Data records section start
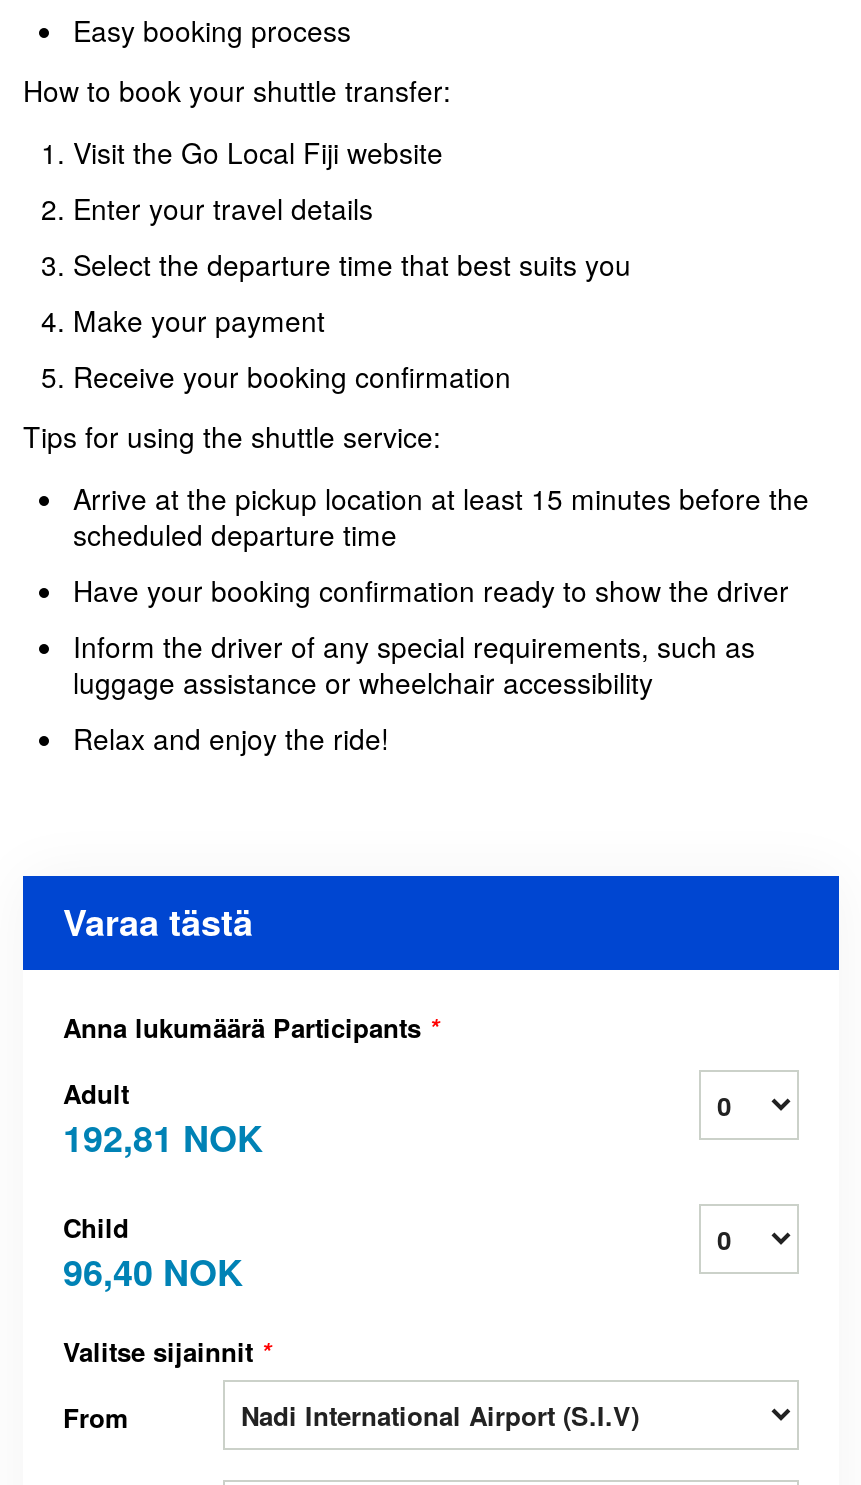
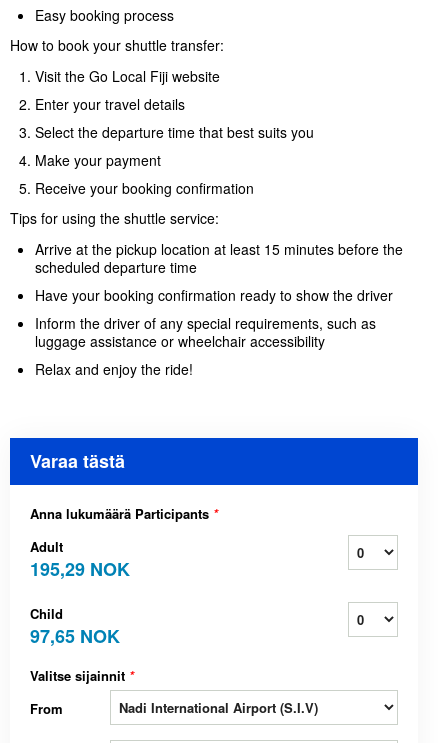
- 192,81 NOK
+ 195,29 NOK

- 96,40 NOK
+ 97,65 NOK
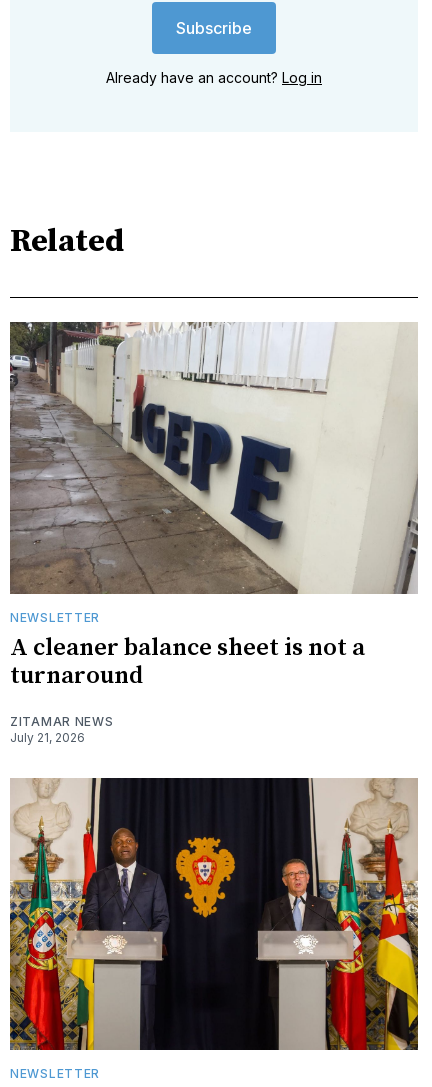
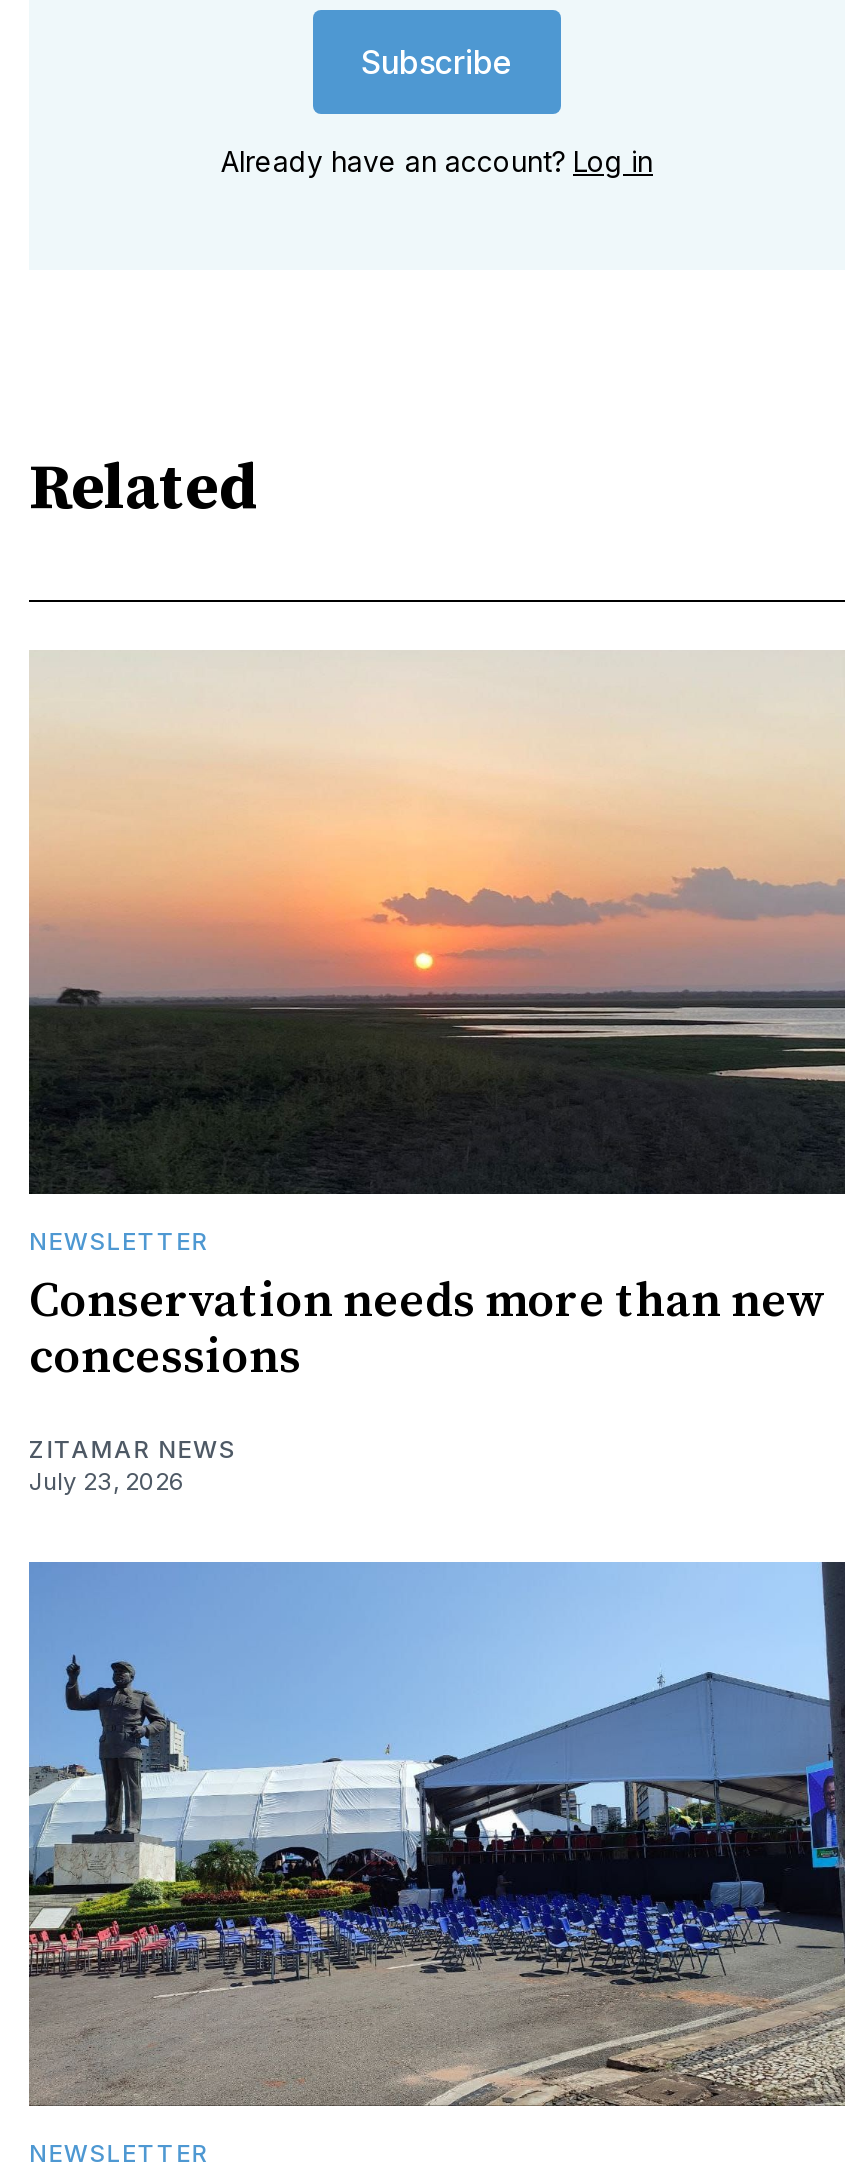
- [image]
- A cleaner balance sheet is not a
- turnaround
+ [image]
+ Conservation needs more than new
+ concessions

- July 21, 2026
+ July 23, 2026

- [image]
+ [image]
Data records section end
# [Work required]
Would you provide an exact, picture-free copy of the data above?

# [Task response]
- 192,81 NOK
+ 195,29 NOK

- 96,40 NOK
+ 97,65 NOK
- [image]
- A cleaner balance sheet is not a
- turnaround
+ [image]
+ Conservation needs more than new
+ concessions

- July 21, 2026
+ July 23, 2026

- [image]
+ [image]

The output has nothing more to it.